Directions for this task:
This exercise calls for the line with "com Foto: Guepardo", the line with "- Exemplo de", and all lines between them in the material below, output exactly and with no other lines.

Exercise data:
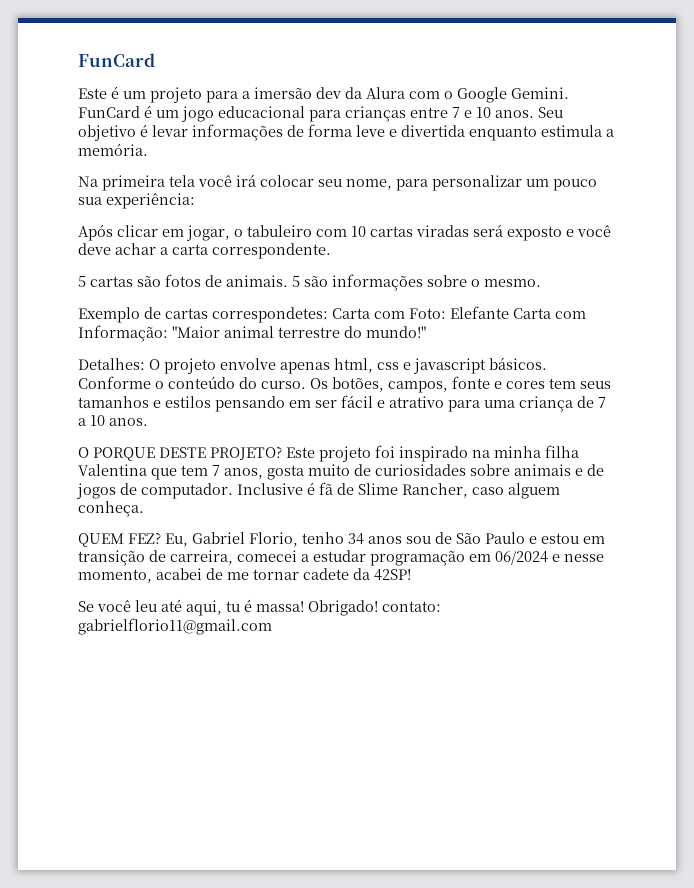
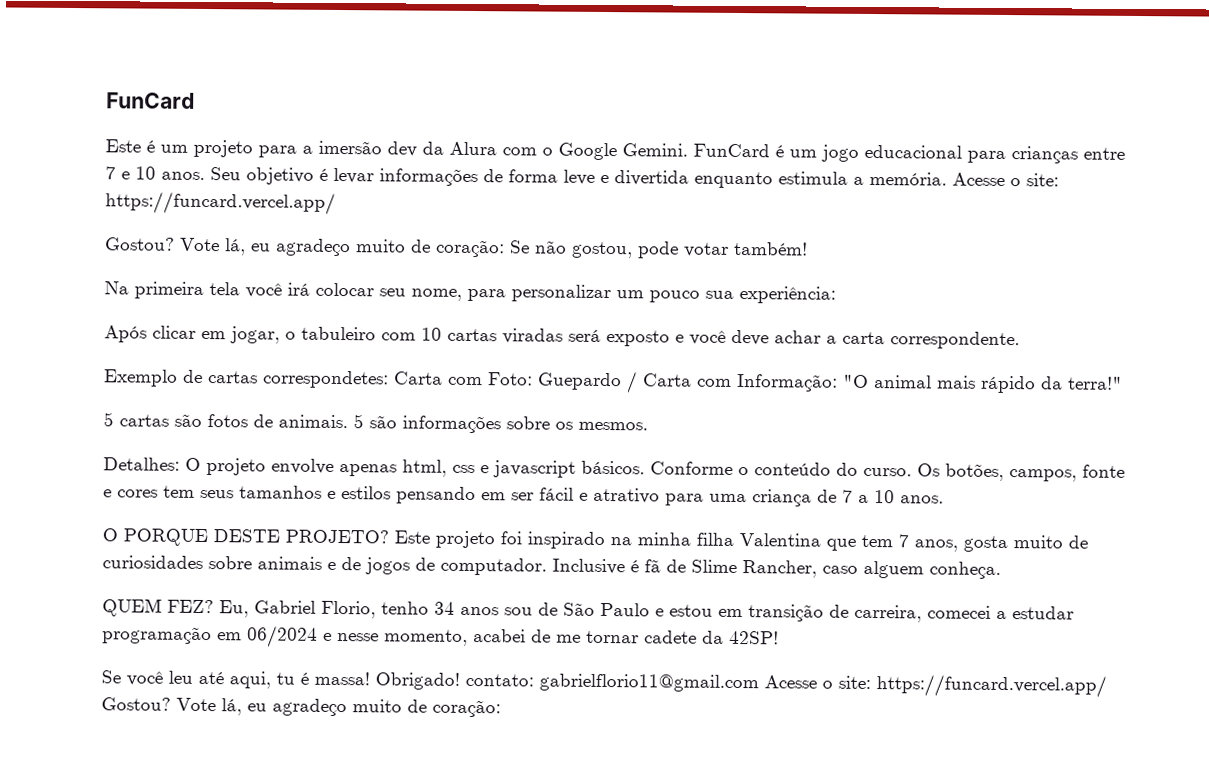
- Seu objetivo é levar informações de forma leve e divertida enquanto estimula a memória.
+ Seu objetivo é levar informações de forma leve e divertida enquanto estimula a memória. Acesse o site: https://funcard.vercel.app/
+ Gostou? Vote lá, eu agradeço muito de coração: Se não gostou, pode votar também!
+ Exemplo de cartas correspondetes: Carta com Foto: Guepardo / Carta com Informação: "O animal mais rápido da terra!"
- 5 são informações sobre o mesmo.
- Exemplo de cartas correspondetes: Carta com Foto: Elefante Carta com Informação: "Maior animal terrestre do mundo!"
+ 5 são informações sobre os mesmos.
- Obrigado! contato: gabrielflorio11@gmail.com
+ Obrigado! contato: gabrielflorio11@gmail.com Acesse o site: https://funcard.vercel.app/ Gostou? Vote lá, eu agradeço muito de coração:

Response:
+ Exemplo de cartas correspondetes: Carta com Foto: Guepardo / Carta com Informação: "O animal mais rápido da terra!"
- 5 são informações sobre o mesmo.
- Exemplo de cartas correspondetes: Carta com Foto: Elefante Carta com Informação: "Maior animal terrestre do mundo!"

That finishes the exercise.